Overview
This model, dsl-debug-7b-sft-step100, is a 7.6 billion parameter language model developed by andrewlngdn. It is a supervised fine-tuned (SFT) version of the Qwen2.5-7B-Instruct base model, specifically trained for debugging tasks within the DSL Debug environment. The fine-tuning process involved 1,593 multi-turn debugging trajectories, incorporating tool calls such as run, inspect, read_docs, and submit.
Key Capabilities
- Enhanced Debugging Performance: Shows significant improvements in debugging accuracy across various test splits, including standard (56.3% vs 50.5% for base), nonlocal (40.0% vs 12.0% for base), and intent-mismatch (7.9% vs 0.6% for base) scenarios.
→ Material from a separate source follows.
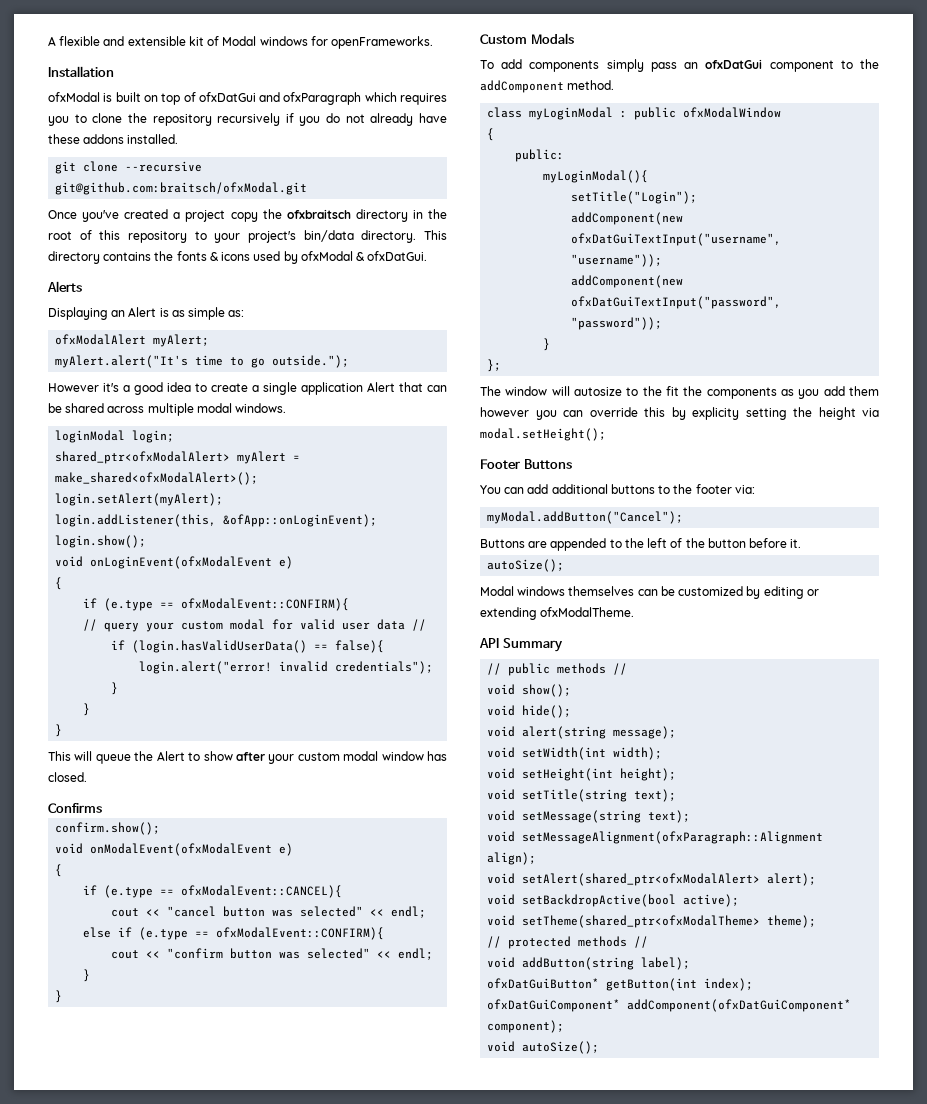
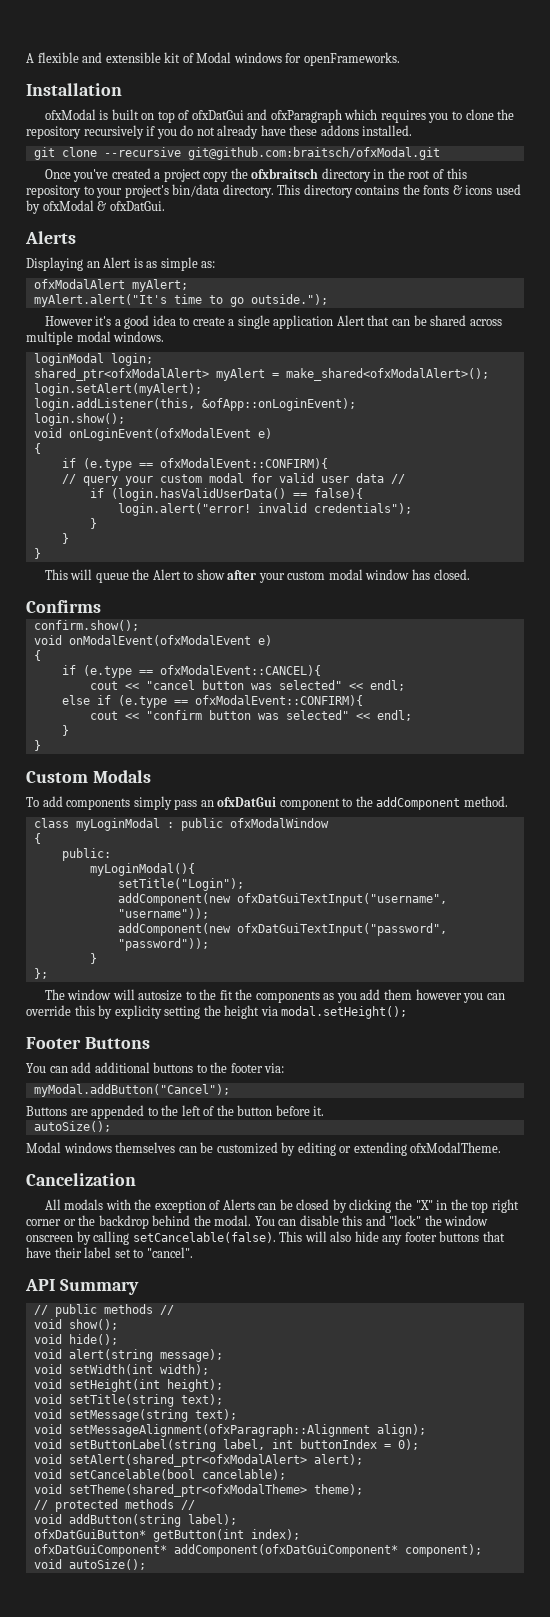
+ Cancelization
+ All modals with the exception of Alerts can be closed by clicking the "X" in the top right corner or the backdrop behind the modal. You can disable this and "lock" the window onscreen by calling setCancelable(false). This will also hide any footer buttons that have their label set to "cancel".
+ void setButtonLabel(string label, int buttonIndex = 0);
- void setBackdropActive(bool active);
+ void setCancelable(bool cancelable);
- Tool-Use Integration: Trained to effectively utilize external tools for debugging, enabling more dynamic and interactive problem-solving.
- Foundation for RL Training: This specific checkpoint serves as a starting point for further Reinforcement Learning (RL) training, which is noted to achieve even better results.
Alignment Tax
While excelling in debugging, the model exhibits a minor alignment tax on general benchmarks:
- MMLU (5-shot): Maintained at 74.6% (same as base).
- GSM8K (8-shot): Slightly decreased to 83.9% from 84.9%.
- HumanEval (0-shot): Decreased to 62.2% from 65.9%.
Good For
- Automated code debugging systems.
- Research into multi-turn debugging and tool-augmented language models.
- As a base model for further RL-based debugging fine-tuning.